En fait, le présent livre n’est nullement une description d’Orphée et d’Eurydice, mais bien, au second degré, par un ensemble de  pensées et sentences philosophiques, une manière d’investigation du connais-toi toi-même. Ou plutôt les infinis rebondissements entre le Moi face à Toi et le Toi face à Moi. Ce, davantage qu’un Moi « en » Toi et Toi « en » moi qui seraient, eux, l’Amour intensément fusionnel au travers de l’autre, comme le voudrait la tradition orphique. 

Classiquement, le salut d’Orphée se situe dans son amour inconditionnel, à portée de baisers au bord du gouffre, alors qu’ici, me semble-t-il, Davvetas est avant tout dans une solitude assumée de l’écrivain (C’est à travers la langue que se transfuse la solitude.(p.52) ou : L’homme solitaire se nourrit d’ombres.(p.56) et, dans l’immense tradition des philosophes grecs, dans la quête de soi. Laquelle se niche ici, davantage dans le marbre poli d’un statuaire (La beauté t’allège jusqu’à exhaler ton âme comme un souffle. p.56) que dans les chairs frémissantes. On ressent plus l’analyse de la psyché que le lyrisme du propos : Si toutes choses / me ramènent à moi, / alors il me faut consentir / que ne me reste  / à découvrir / que moi-même. Ou : Je te cherche sans arrêt, en empêchant / toujours les passions / d’outrepasser ce qu’elles sont  (p.140) ou encore : Je suis fatigué de modifier tous les jours / mon moi de l’effeuiller, afin / que d’entre ses feuilles dispersées / il surgisse et que je le découvre. (p.177) Quête sans doute douloureuse mais avant tout de soi-même : Combien de mots à surgir encore / du fond de moi / pour m’alléger ? (p.182)

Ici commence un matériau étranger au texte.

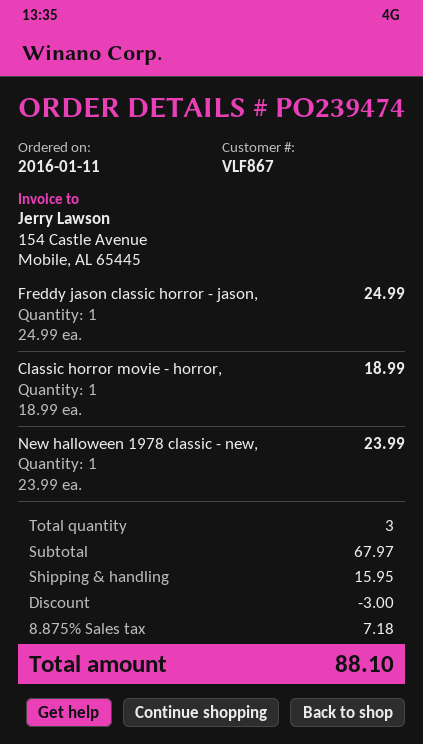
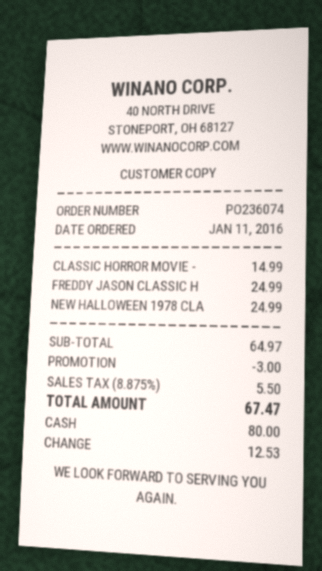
order number: PO239474 -> PO236074
Classic horror movie - horror,: 1 x 18.99 = 18.99 -> 1 x 14.99 = 14.99
New halloween 1978 classic - new,: 1 x 23.99 = 23.99 -> 1 x 24.99 = 24.99
subtotal: 67.97 -> 64.97
shipping: 15.95 -> none
tax: 8.875% = 7.18 -> 8.875% = 5.50
total: 88.10 -> 67.47

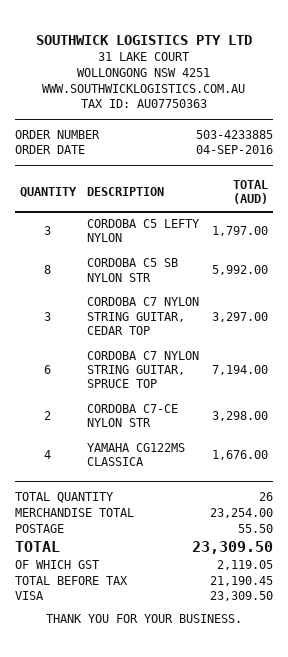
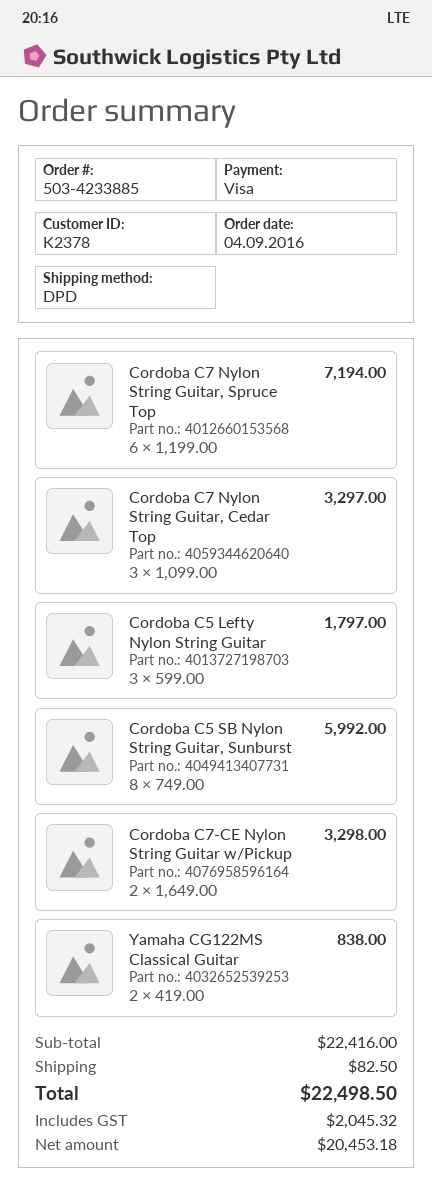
YAMAHA CG122MS CLASSICA: 4 for 1676.00 -> 2 for 838.00
subtotal: 23254.00 -> 22416.00
shipping: 55.50 -> 82.50
net: 21190.45 -> 20453.18
tax: 2119.05 -> 2045.32
total: 23309.50 -> 22498.50

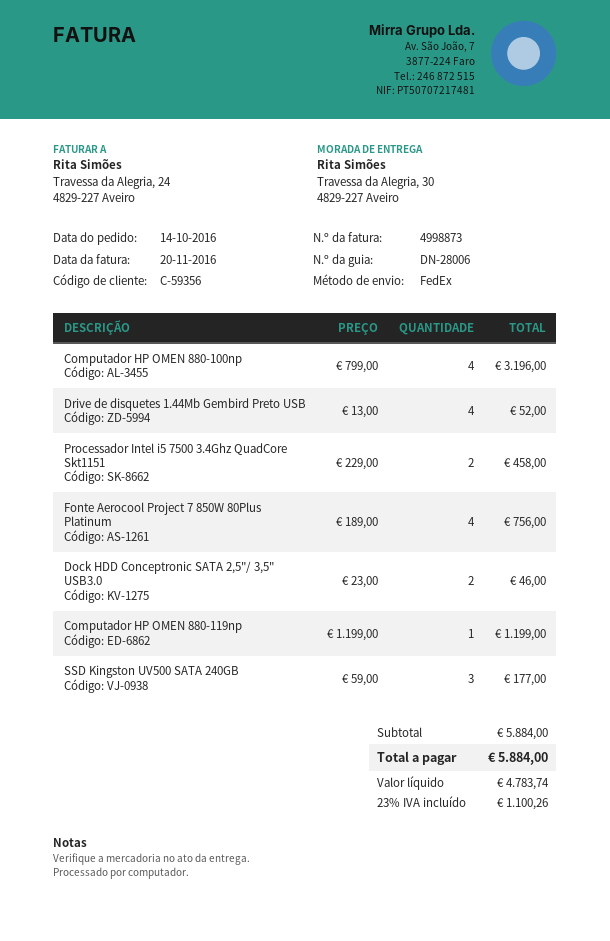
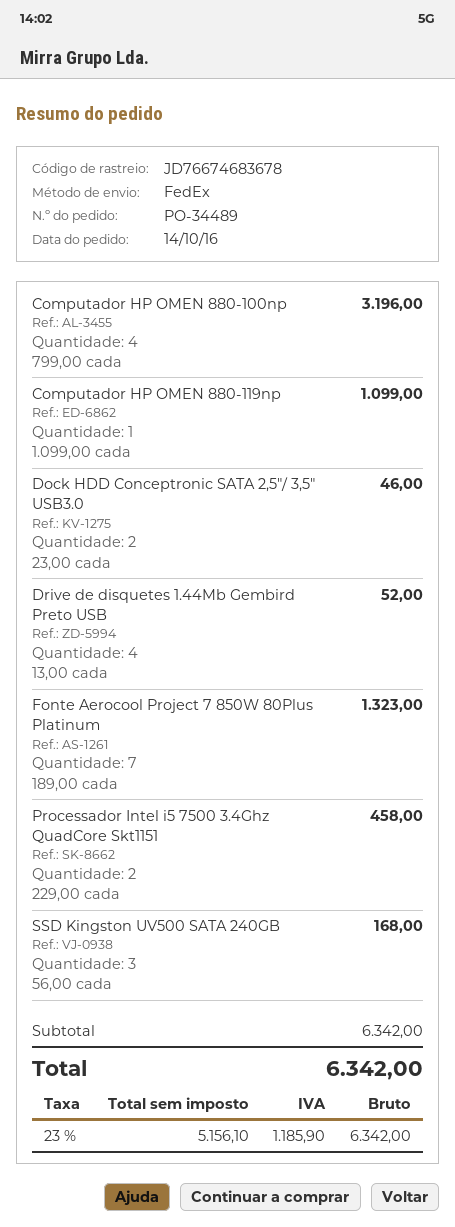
Fonte Aerocool Project 7 850W 80Plus Platinum: 4 x 189.00 = 756.00 -> 7 x 189.00 = 1323.00
Computador HP OMEN 880-119np: 1 x 1199.00 = 1199.00 -> 1 x 1099.00 = 1099.00
SSD Kingston UV500 SATA 240GB: 3 x 59.00 = 177.00 -> 3 x 56.00 = 168.00
subtotal: 5884.00 -> 6342.00
net: 4783.74 -> 5156.10
tax: 23% = 1100.26 -> 23% = 1185.90
total: 5884.00 -> 6342.00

Certes, Demosthenes (quel beau prénom !) est également poète: Quelle est cette larme / dont naissent des fleurs (…) ? (p.186) Il est phototrophe (son attirance avérée pour la lumière, quand son spectre se dissocie en couleurs ou quand elle se fait synthèse et éblouit le monde) : Elle est pluie / soleil / bleu abyssal / orange radieux / alchimie de vert / blanc illimité / noir infini / elle est le rouge aveugle (…) (p.208) Les cordes de sa cithare, la sienne, celle d’ Orphée sans doute, reviennent également à plusieurs reprises et enchantent le lecteur.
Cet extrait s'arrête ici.